The new tape starts with wedding guests arriving in pick-up trucks across the desert, among them the highly decorated pick-up truck carrying the bride. It is possible that US forces mistook this traditional wedding motorcade for foreign fighters racing across the desert to evade capture.
 
The large wedding tent which was filmed flattened after the US attack, and the facade of a house that was shown badly damaged in later footage are both clearly visible in the wedding party tape. Survivors have described air strikes that began in the middle of the night without warning. US forces claim they sent in a ground force first, which only returned fire after it was fired upon.
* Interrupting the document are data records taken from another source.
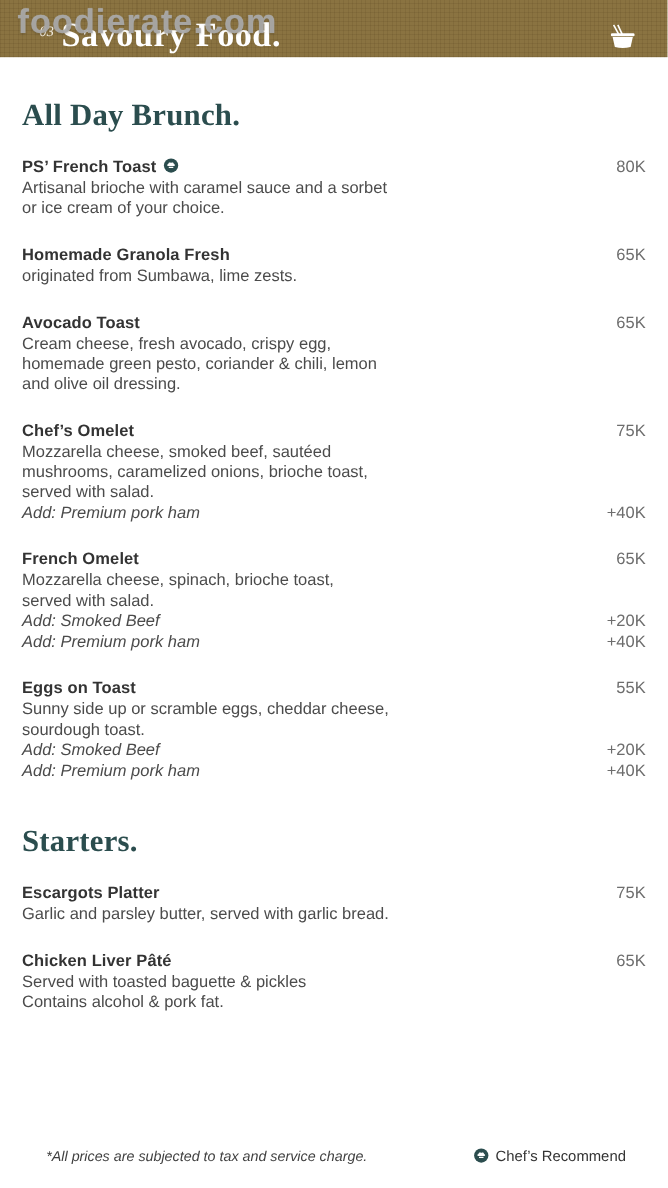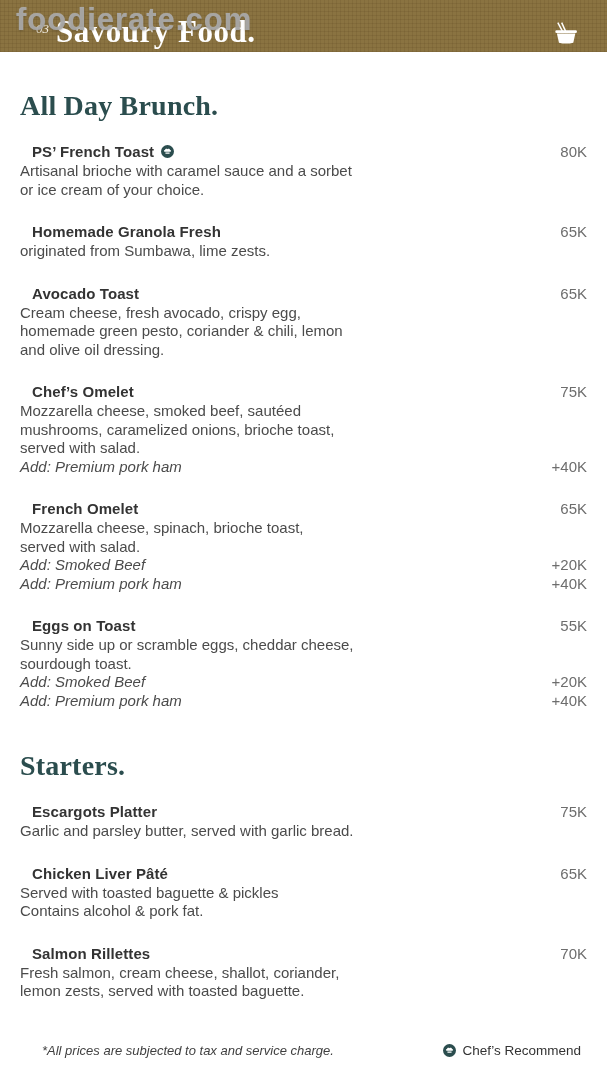--- a/index.html
+++ b/index.html
@@ -34,35 +34,35 @@
   }
   .basket-wrap{position:absolute;right:26px;top:22px;z-index:2;line-height:0;}
   
   .content{padding:0 20px;}
   .section-title{
     font-family:"Liberation Serif",serif;font-weight:bold;
     font-size:28px;color:#2b4d4e;margin:38px 0 21px 0;letter-spacing:0.2px;
   }
   .menu-section + .menu-section .section-title{margin-top:40px;}
   .menu-item{margin-bottom:24px;}
-  .item-row{display:flex;justify-content:space-between;align-items:flex-start;margin-bottom:2px;margin-left:12px;}
+  .item-row{display:flex;justify-content:space-between;align-items:flex-start;margin-bottom:2px;}
   .item-name{font-size:15px;font-weight:bold;color:#333333;letter-spacing:0.1px;}
   .item-price{font-size:15px;color:#6d6d6d;}
   .item-desc{font-size:15px;color:#4b4b4b;line-height:18.5px;max-width:420px;}
   .addon-row{display:flex;justify-content:space-between;align-items:baseline;line-height:18.5px;}
   .addon-label{font-size:15px;font-style:italic;color:#4b4b4b;}
   .addon-price{font-size:15px;color:#6d6d6d;}
   .chef-badge{
     display:inline-flex;align-items:center;justify-content:center;
     width:13px;height:13px;border-radius:50%;background:#2b4d4e;
     margin-left:7px;vertical-align:1px;
   }
   
   .footer{
-    position:absolute;left:42px;right:26px;bottom:22px;
+    position:absolute;left:42px;right:38px;bottom:22px;
     display:flex;justify-content:space-between;align-items:center;
   }
   .footer-note{font-size:13px;font-style:italic;color:#3f3f3f;}
   .footer-legend{display:flex;align-items:center;gap:6px;font-size:13.5px;color:#333333;}
 </style>
 </head>
 <body>
 
 <div class="header-band">
   <div class="watermark">foodierate.com</div>
@@ -167,28 +167,20 @@
         <div class="item-desc">Garlic and parsley butter, served with garlic bread.</div>
       </div>
       <div class="menu-item">
         <div class="item-row">
           <span class="item-name">Chicken Liver Pâté</span>
           <span class="item-price">65K</span>
         </div>
         <div class="item-desc">Served with toasted baguette &amp; pickles</div>
         <div class="item-desc">Contains alcohol &amp; pork fat.</div>
       </div>
-      <div class="menu-item">
-        <div class="item-row">
-          <span class="item-name">Salmon Rillettes</span>
-          <span class="item-price">70K</span>
-        </div>
-        <div class="item-desc">Fresh salmon, cream cheese, shallot, coriander,</div>
-        <div class="item-desc">lemon zests, served with toasted baguette.</div>
-      </div>
     </section>
   </div>
 
 <div class="footer">
   <div class="footer-note">*All prices are subjected to tax and service charge.</div>
   <div class="footer-legend">
     <span class="chef-badge">
       <svg viewBox="0 0 10 10" width="9" height="9" aria-hidden="true">
         <path d="M2.1 5.4 C0.7 5.4 0.6 3.6 2.2 3.4 C2.4 2.0 4 1.6 5 2.4 C6 1.6 7.6 2.0 7.8 3.4 C9.4 3.6 9.3 5.4 7.9 5.4 Z M2.7 6.1 H7.3 V7.5 H2.7 Z" fill="#ffffff"></path>
       </svg>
Witnesses say ground troops did not arrive until after several hours of air strikes.
 
The new video shows hours of wedding celebrations. It shows few images of women, but the two sexes are segregated at traditional weddings in Iraqi tribal society, and it would be considered unacceptable to film the women. Male children are shown repeatedly with the men in the video.
 
It contains hours of footage of Iraqi men in white dishdasha robes performing traditional dances inside the tent. The family of a well-known Iraqi wedding singer, Hussein Ali, have come forward to say he was performingat the wedding and was killed in the American attack. He is clearly visible performing on the tape.
 
Basem Ishab Mohammed, a Baghdad musician who claims to have been the only one of the musicians at the party to survive the US attack, said the video was shot on Monday 17 May. The attack took place in the early hours of Wednesday 19 May, but Mr Mohammed said there had been two days of celebrations, which is not unusual at Iraqi weddings.